**WHAT TO WORK ON**
Should an entry contain an image, leave the image out and repeat the entry's text exactly.

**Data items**
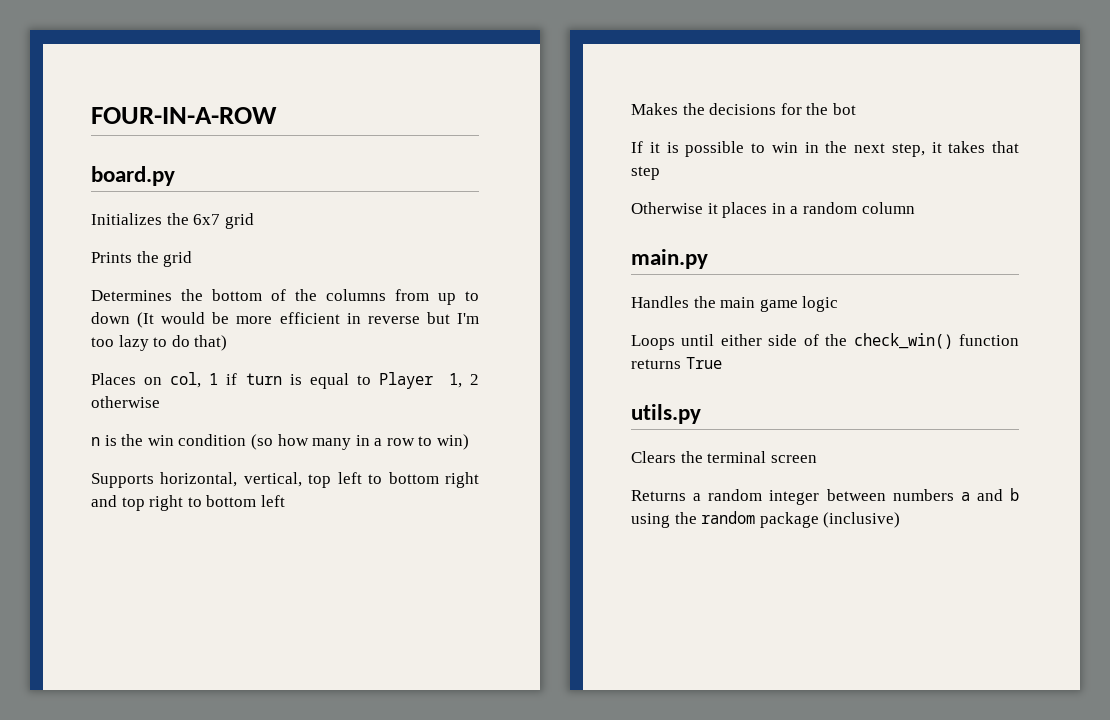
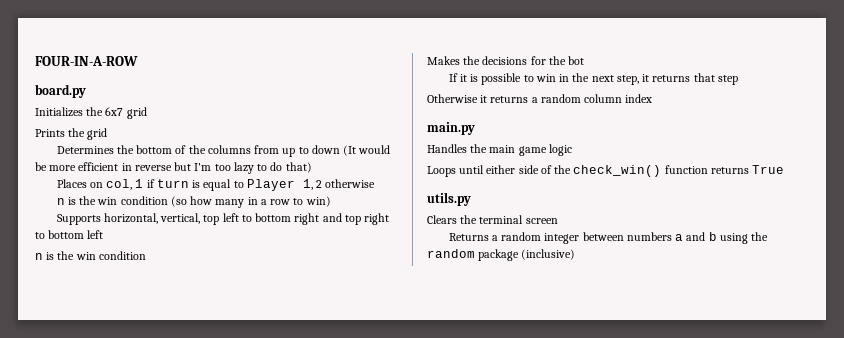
  Supports horizontal, vertical, top left to bottom right and top right to bottom left
+ n is the win condition
- If it is possible to win in the next step, it takes that step
+ If it is possible to win in the next step, it returns that step
- Otherwise it places in a random column
+ Otherwise it returns a random column index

**EXERCISE SOLUTION**
  Supports horizontal, vertical, top left to bottom right and top right to bottom left
+ n is the win condition
- If it is possible to win in the next step, it takes that step
+ If it is possible to win in the next step, it returns that step
- Otherwise it places in a random column
+ Otherwise it returns a random column index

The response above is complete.